# PROVIDED DATA
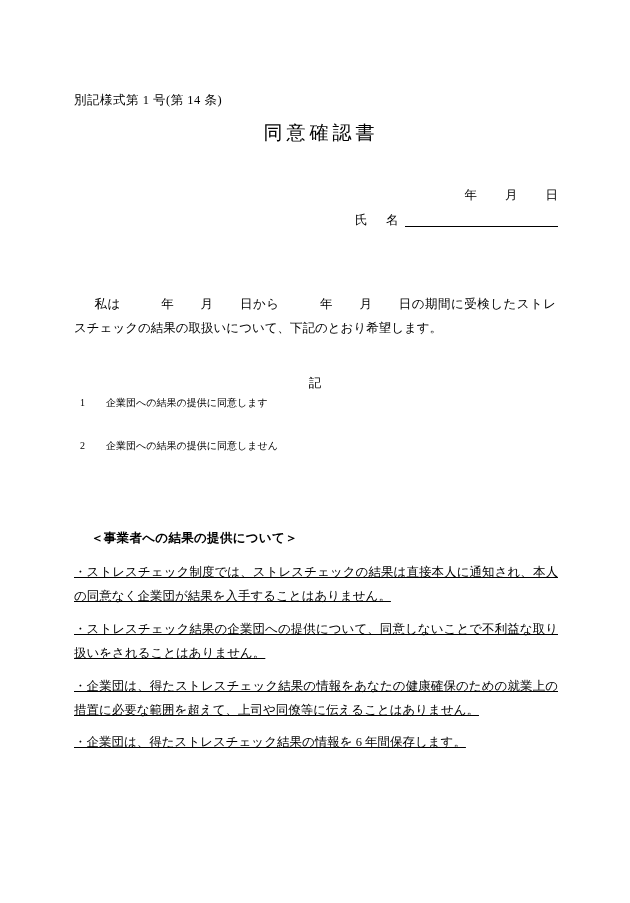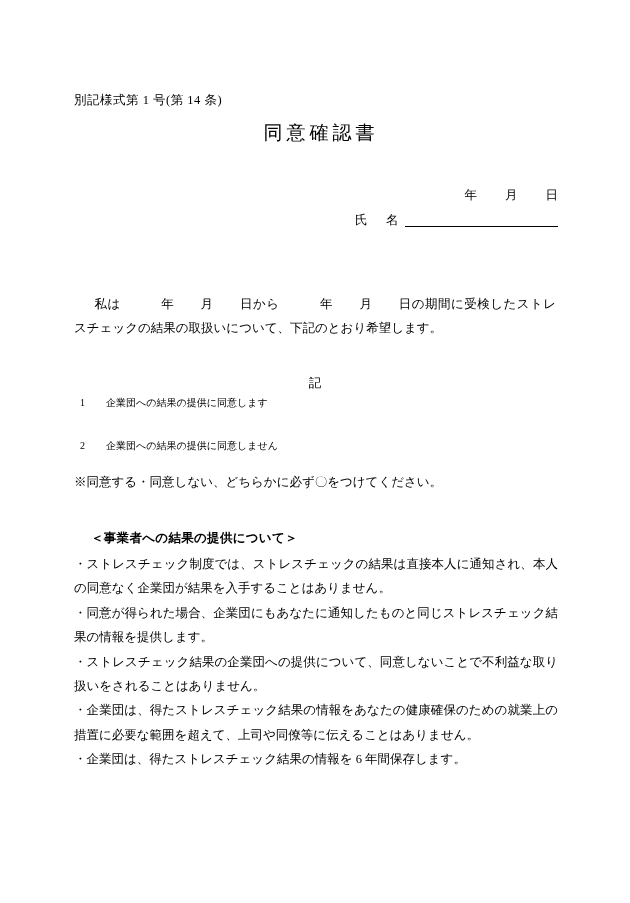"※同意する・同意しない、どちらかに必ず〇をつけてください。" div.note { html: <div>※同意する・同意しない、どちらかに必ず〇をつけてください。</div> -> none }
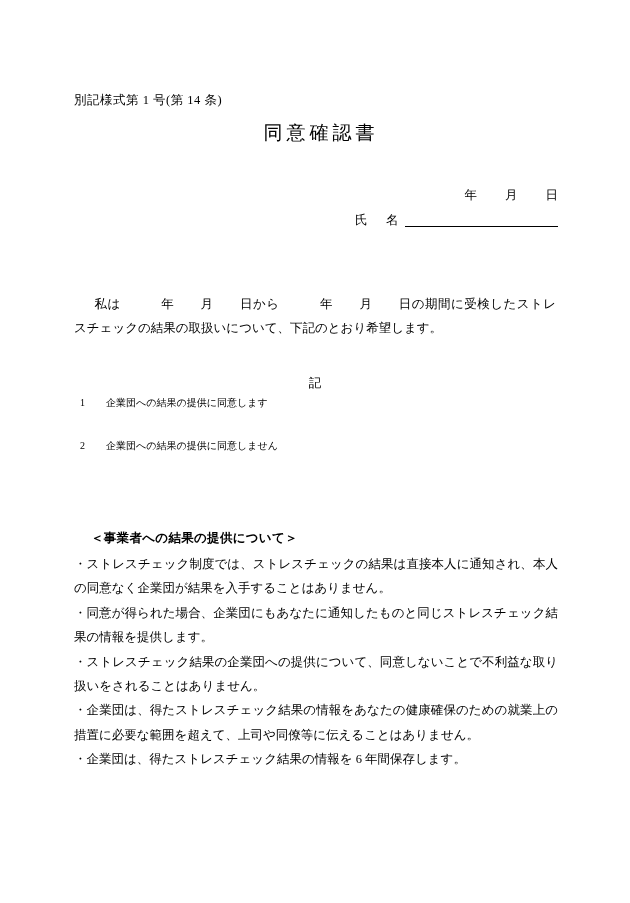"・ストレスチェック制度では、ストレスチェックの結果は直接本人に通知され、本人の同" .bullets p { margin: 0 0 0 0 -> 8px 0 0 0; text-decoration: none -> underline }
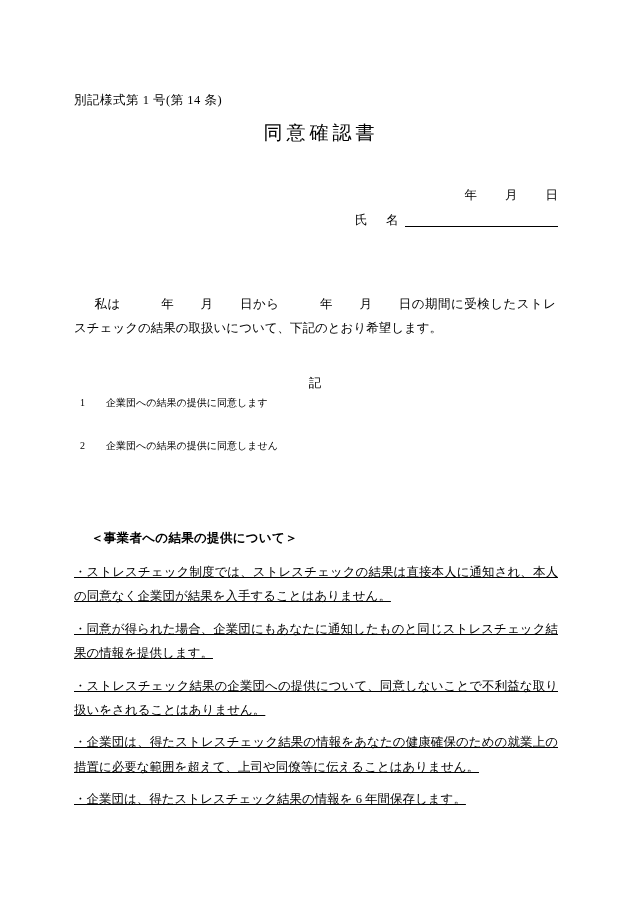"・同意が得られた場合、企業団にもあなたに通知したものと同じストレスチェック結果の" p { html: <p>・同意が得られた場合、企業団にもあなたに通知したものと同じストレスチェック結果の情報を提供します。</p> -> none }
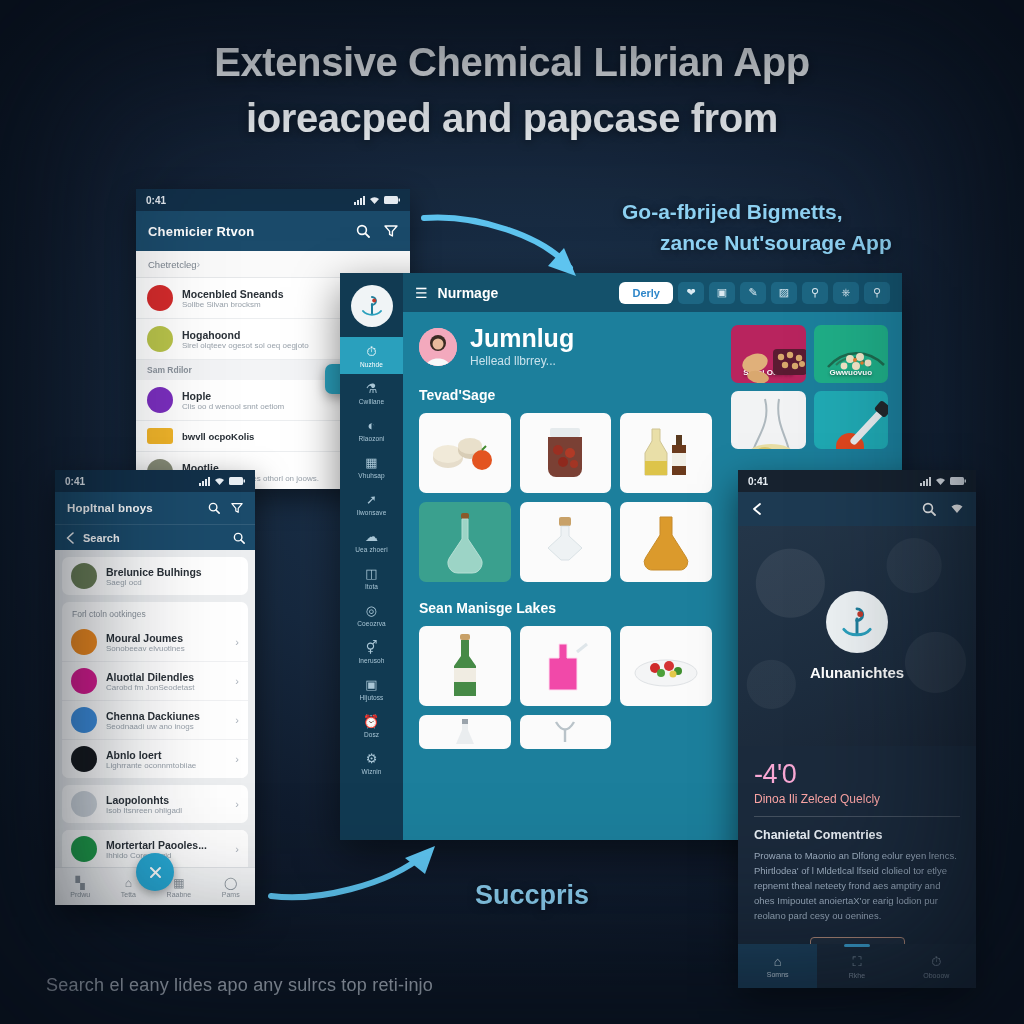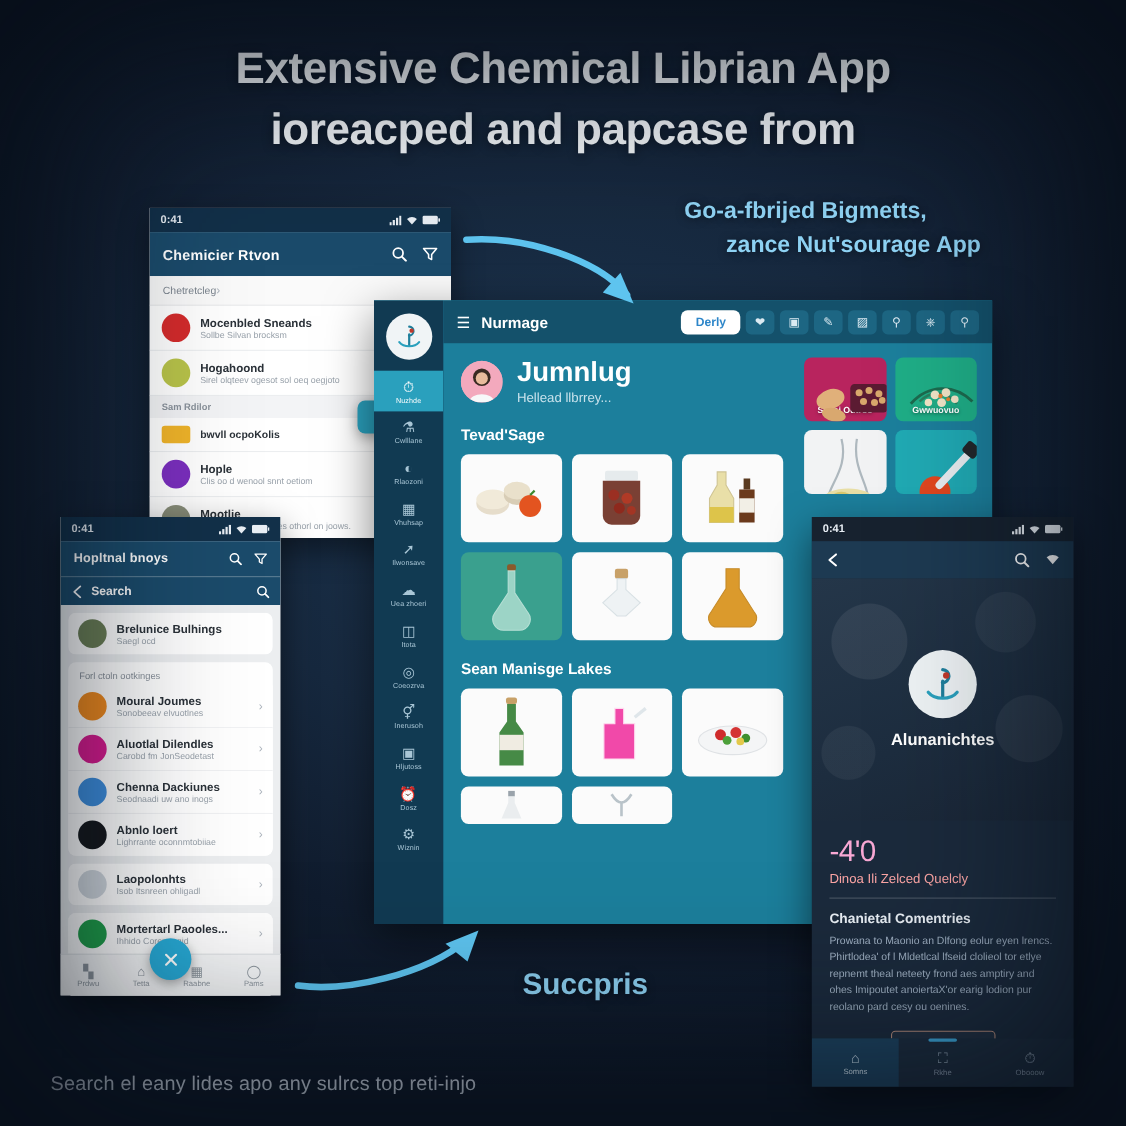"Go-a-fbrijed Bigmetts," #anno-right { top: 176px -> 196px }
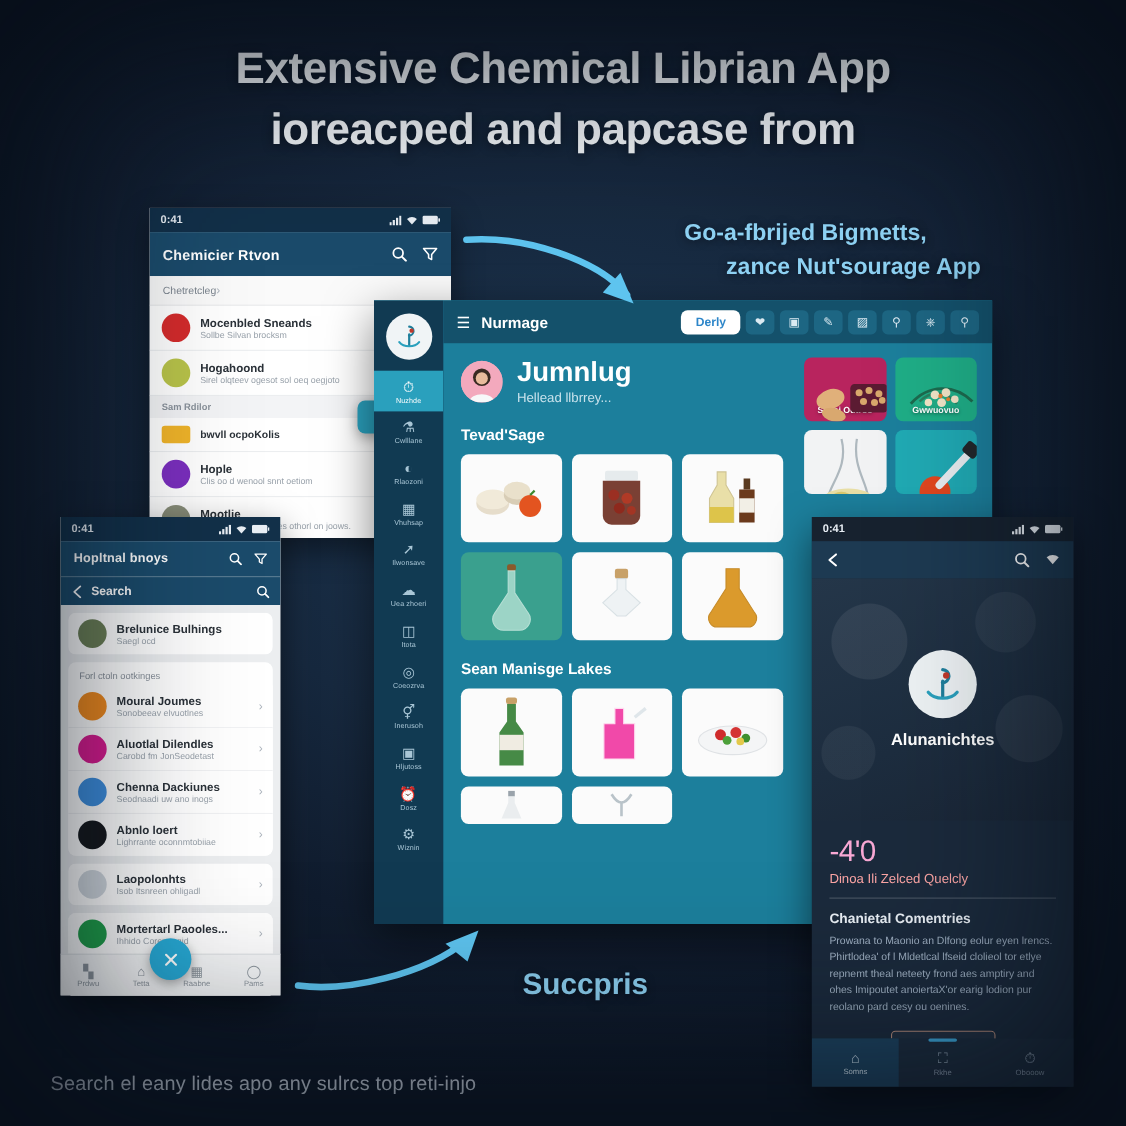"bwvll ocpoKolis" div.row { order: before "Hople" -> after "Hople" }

# TASK INSTRUCTIONS
Output the material above exactly as written and drop any images it holds.

# ANSWER AREA
"※同意する・同意しない、どちらかに必ず〇をつけてください。" div.note { html: <div>※同意する・同意しない、どちらかに必ず〇をつけてください。</div> -> none }
"・ストレスチェック制度では、ストレスチェックの結果は直接本人に通知され、本人の同" .bullets p { margin: 0 0 0 0 -> 8px 0 0 0; text-decoration: none -> underline }
"・同意が得られた場合、企業団にもあなたに通知したものと同じストレスチェック結果の" p { html: <p>・同意が得られた場合、企業団にもあなたに通知したものと同じストレスチェック結果の情報を提供します。</p> -> none }
"Go-a-fbrijed Bigmetts," #anno-right { top: 176px -> 196px }
"bwvll ocpoKolis" div.row { order: before "Hople" -> after "Hople" }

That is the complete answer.